- **How to complete this task**: Below this line are records; transcribe exactly the lines between the one holding "width: 72px ->" and the one holding "width: 70px ->", inclusive, and omit the pictures.
[Supplied entries — start]
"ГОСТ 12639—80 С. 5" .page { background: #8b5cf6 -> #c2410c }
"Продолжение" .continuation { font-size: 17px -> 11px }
[Supplied entries — finish]
[Supplied entries — start]
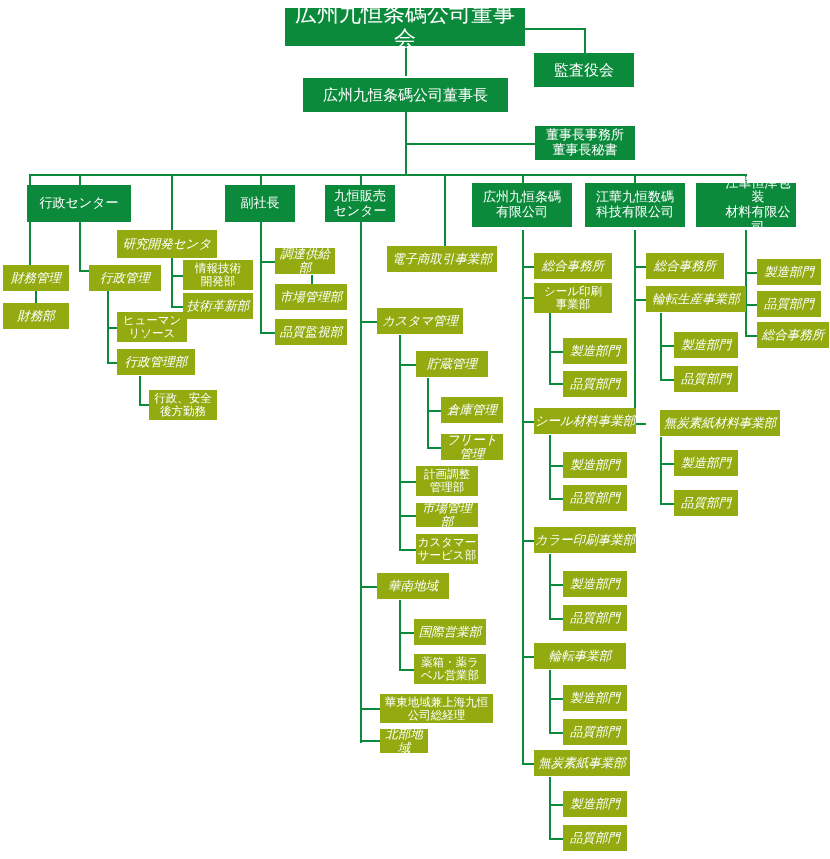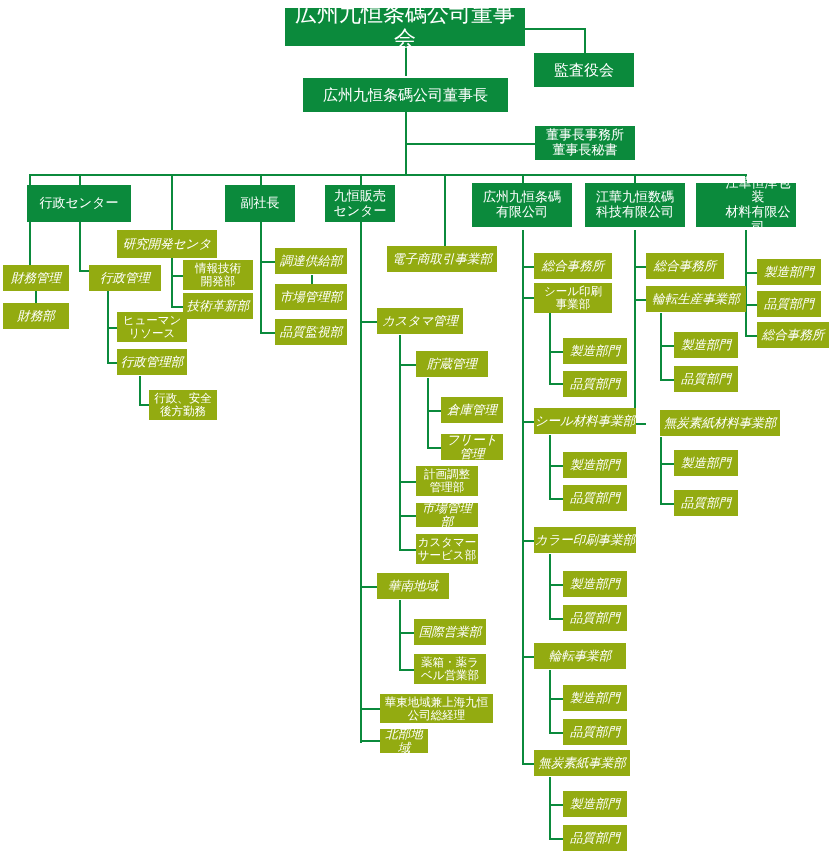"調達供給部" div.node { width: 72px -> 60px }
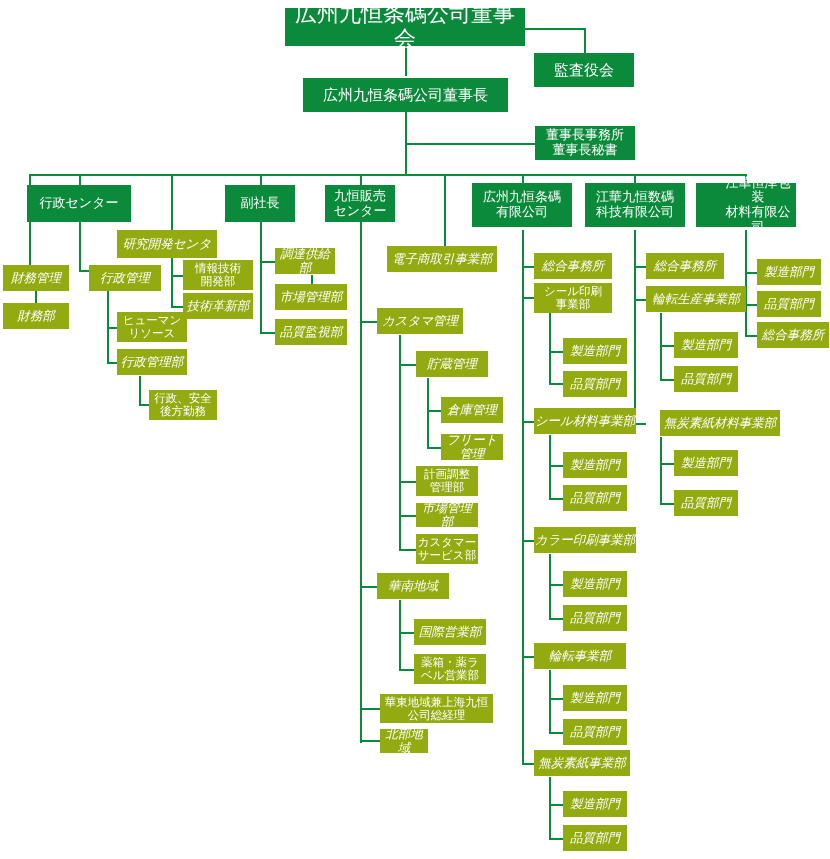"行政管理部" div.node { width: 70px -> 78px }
[Supplied entries — finish]
[Supplied entries — start]
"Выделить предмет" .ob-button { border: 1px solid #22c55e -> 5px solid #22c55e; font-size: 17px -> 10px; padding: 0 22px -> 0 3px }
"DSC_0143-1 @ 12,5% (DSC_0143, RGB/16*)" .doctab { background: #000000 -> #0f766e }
[Supplied entries — finish]
- **Response to the exercise**:
"調達供給部" div.node { width: 72px -> 60px }
"行政管理部" div.node { width: 70px -> 78px }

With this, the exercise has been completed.